When approaching study, some people may create flashcards and quiz their friends. Others might be found furiously re-writing textbook chapters, re-watching lecture recordings on fast forward, or even creating rhymes to remember the information. While all of these are valid styles of learning, some may work better for you than others; a size four shoe is not going to be very comfortable on a size seven foot.
The VARK model
Over the years, scientists and psychologists have developed a number of different learning styles to better understand the ways that people learn. One of the most popular theories is the VARK model, which identifies four primary learning styles – visual, auditory, read/write, and kinaesthetic.
These learning styles cater to different sets of characteristics, preferences, and attention-spans. Where people with a visual learning style can be found watching videos or colour coding notes and flow charts, those with a kinaesthetic learning style might learn best when moving, tapping their pens on desks, or engaging in hands-on exercises.
EPIC Assist (EPIC) has prepared a helpful guide to the VARK model to help you understand what your learning style is and how you may learn best.
Visual learning style
People with a visual learning style prefer to visualise information and the relationships between ideas. They learn by seeing; colour, diagrams, flow charts, and pictures – this is their medium.
If you find yourself gazing around for something to watch or look at when you become bored, you may be a visual learner. Many visual learners find spoken direction hard to remember or concentrate on. Accompanying audio with visual material, such as a video or presentation, is a great way to learn and stay engaged.
Auditory learning style
Auditory learners prefer to hear information rather than seeing or reading it. They can often be found reciting or chanting information out loud to help them remember it. This style of learning is best supported through open group discussions that offer the opportunity to discuss new ideas and activities.
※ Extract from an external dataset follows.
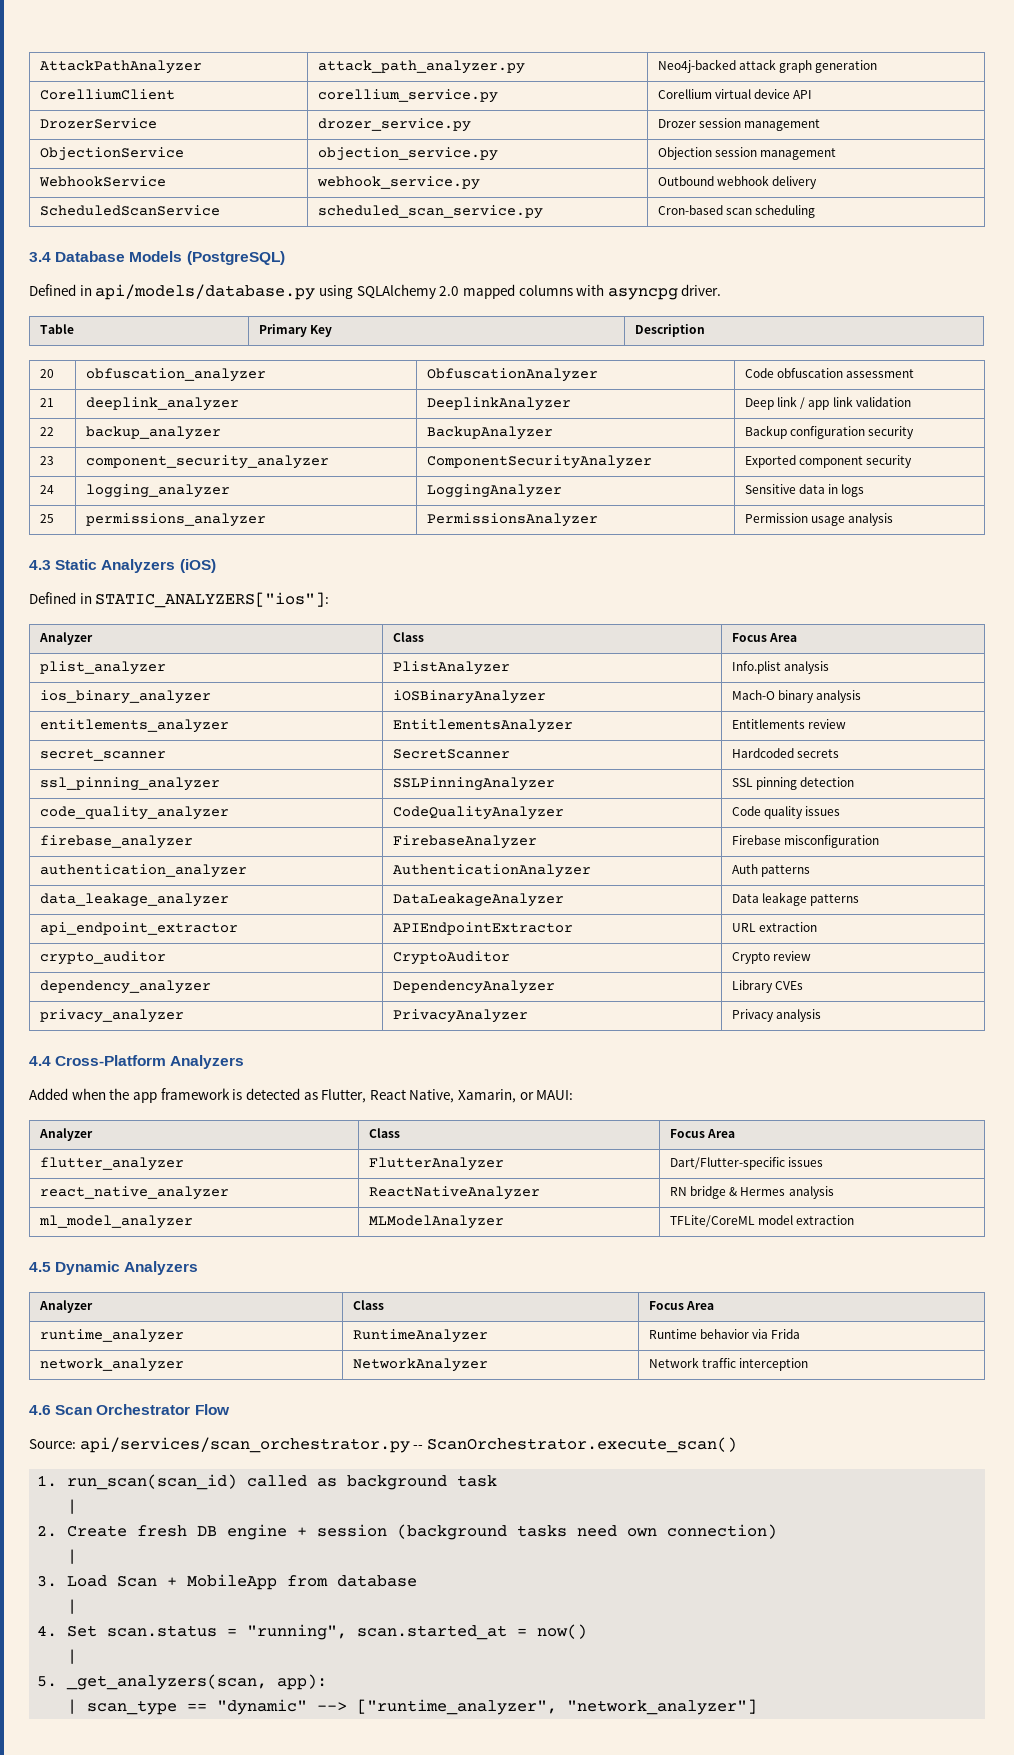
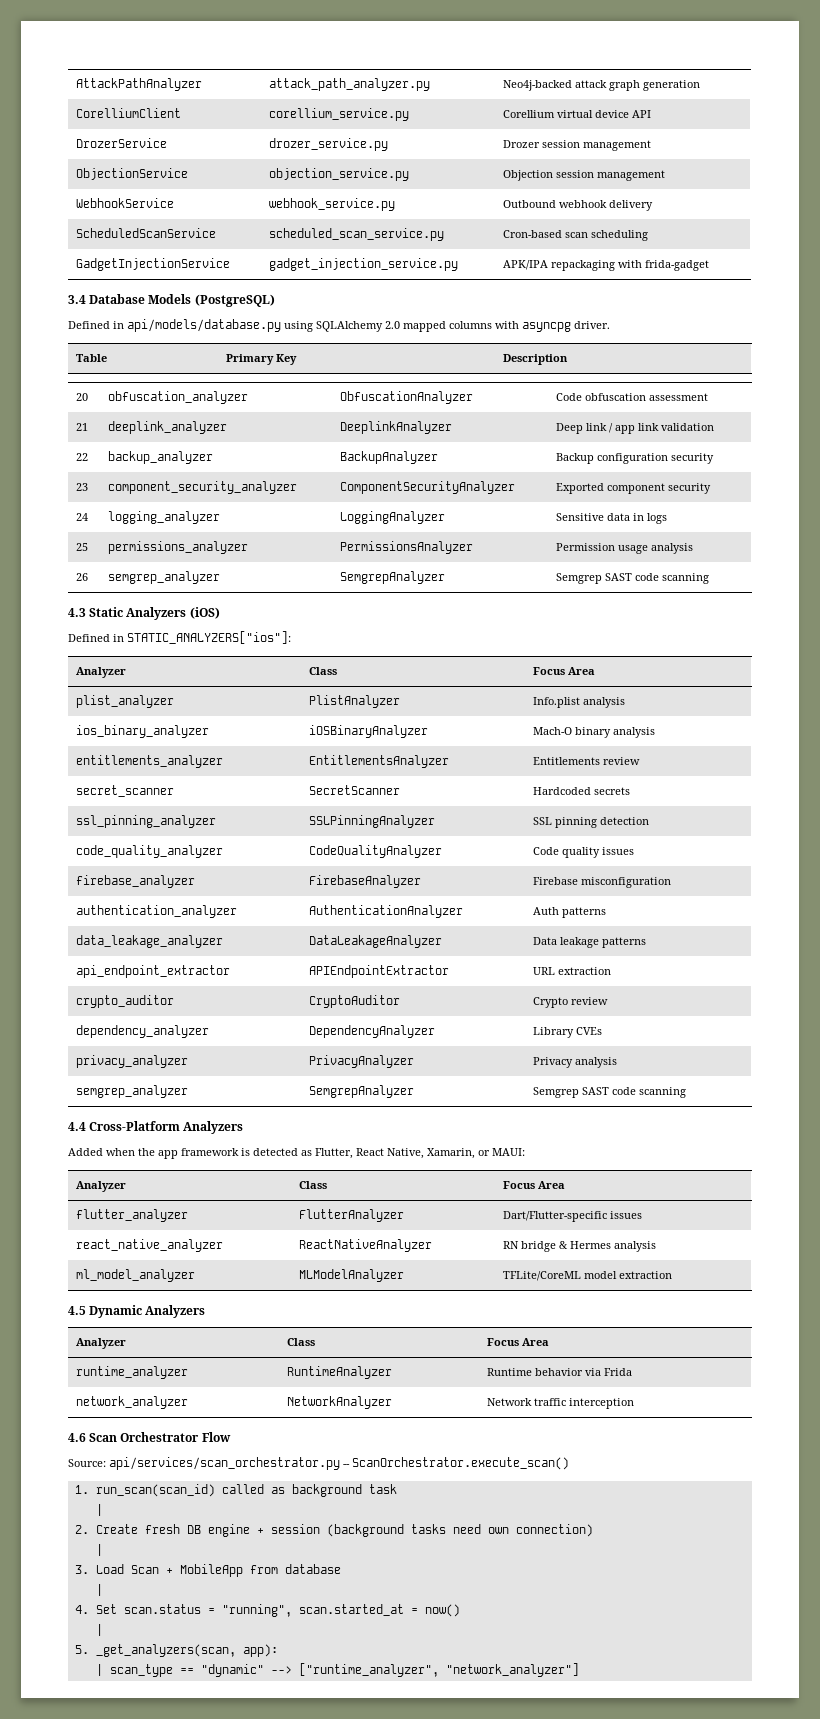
+ GadgetInjectionService | gadget_injection_service.py | APK/IPA repackaging with frida-gadget
+ 26 | semgrep_analyzer | SemgrepAnalyzer | Semgrep SAST code scanning
  privacy_analyzer | PrivacyAnalyzer | Privacy analysis
+ semgrep_analyzer | SemgrepAnalyzer | Semgrep SAST code scanning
If you are an auditory learner, you likely have a knack for talking slowly and presenting. You probably love music and are good at remembering conversations and the words to songs. Many auditory learners find outside noise a large distraction. You may find yourself listening to other people’s conversations and eavesdropping instead of working.
Read/write learning style
Read/write learners are strongest when they are interacting with text. It is most productive for them to read along with presentations and even complete written quizzes – this offers them the opportunity to write down what they have learnt.
If you love to read and are big on scribing detailed written notes, you may be a read/write learner. Many read/write learners find diagrams and disorganised presentations overwhelming and difficult to follow. In this learning style, it can be powerful to translate visual information into written text through annotations.
Kinaesthetic learning style
People with a kinaesthetic learning style are hands-on students who learn best by doing and experiencing. If you’re a kinaesthetic learner, you may thrive in active exercises and prefer to move, build, touch, and do the task for yourself, rather than listening and watching.
If you find yourself fidgeting and itching to stand up and try things, it might be a clue that you’re best suited to a kinaesthetic style of learning. Kinaesthetic learners often find it difficult to sit still and pay attention to long lectures. Words, sounds, and pictures may blur together and become a jumbled mess within your brain without physical reinforcement.
Multimodal learning style
Do you think you have characteristics from more than one learning style? You may be a multimodal learner. There’s no rule that says you must follow a single learning style to the tee. Experiment and find out what learning style tips and techniques work best for you in different environments.